* **ACTIVITY**
The records appear below. Set down exactly each line from the one that contains "subtotal: 6075.10 -> 5810.10" through the last, both included.

* **Items from a data source**

-- -- --

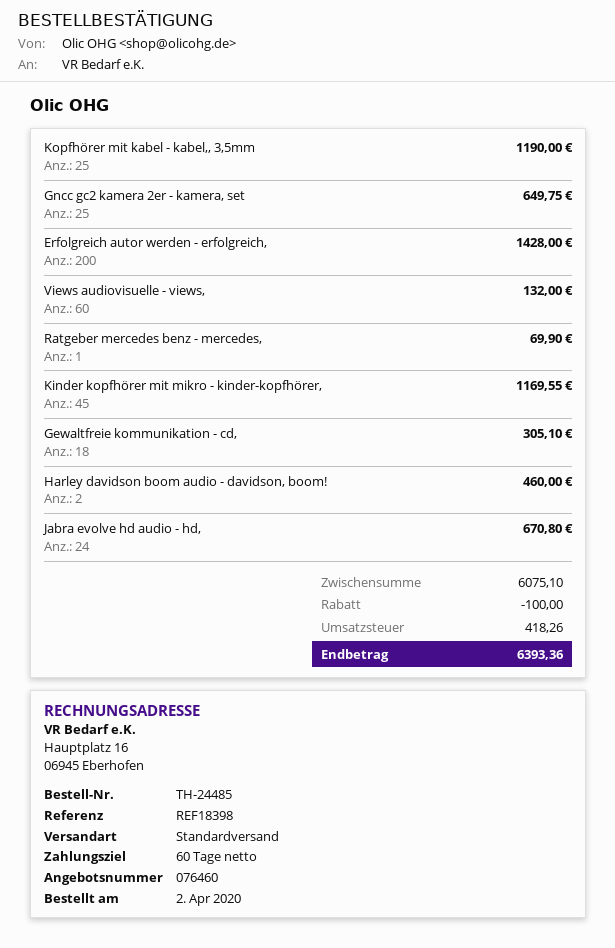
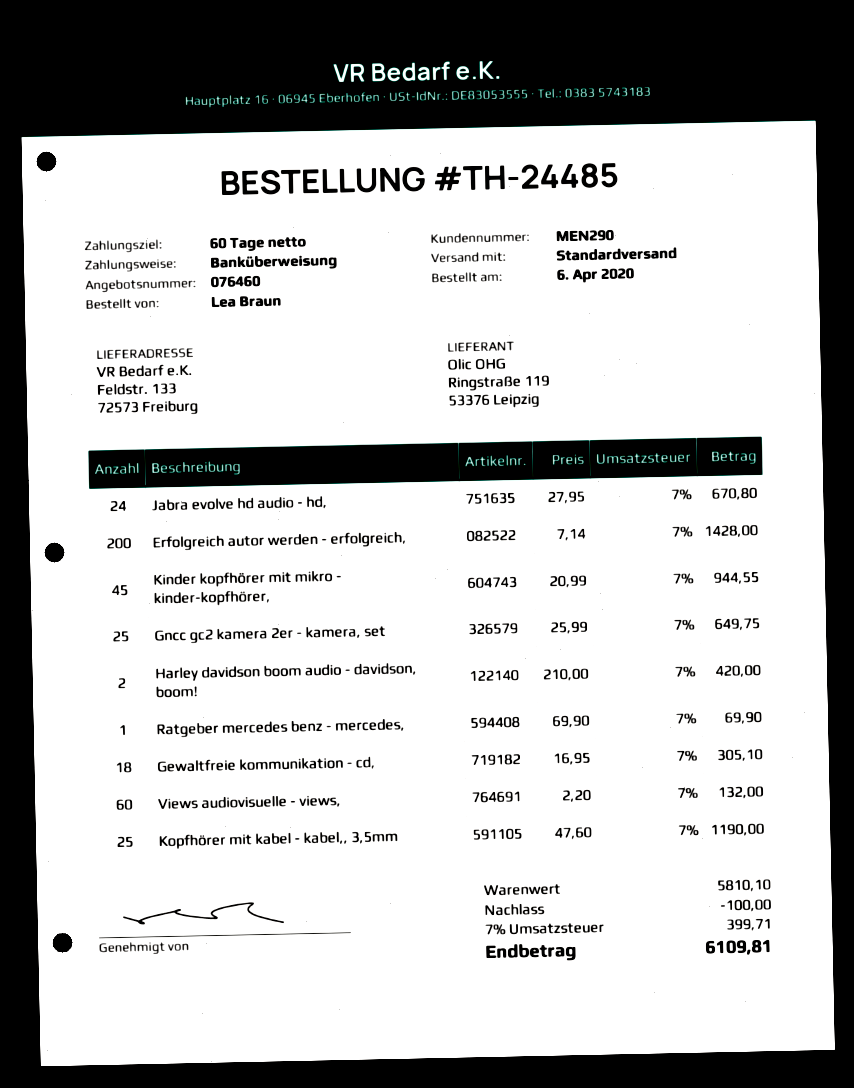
order date: 2020-04-02 -> 2020-04-06
Kinder kopfhörer mit mikro - kinder-kopfhörer,: 45 for 1169.55 -> 45 for 944.55
Harley davidson boom audio - davidson, boom!: 2 for 460.00 -> 2 for 420.00
subtotal: 6075.10 -> 5810.10
tax: 418.26 -> 399.71
total: 6393.36 -> 6109.81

-- -- --

* **OUTPUT OF THE TASK**
subtotal: 6075.10 -> 5810.10
tax: 418.26 -> 399.71
total: 6393.36 -> 6109.81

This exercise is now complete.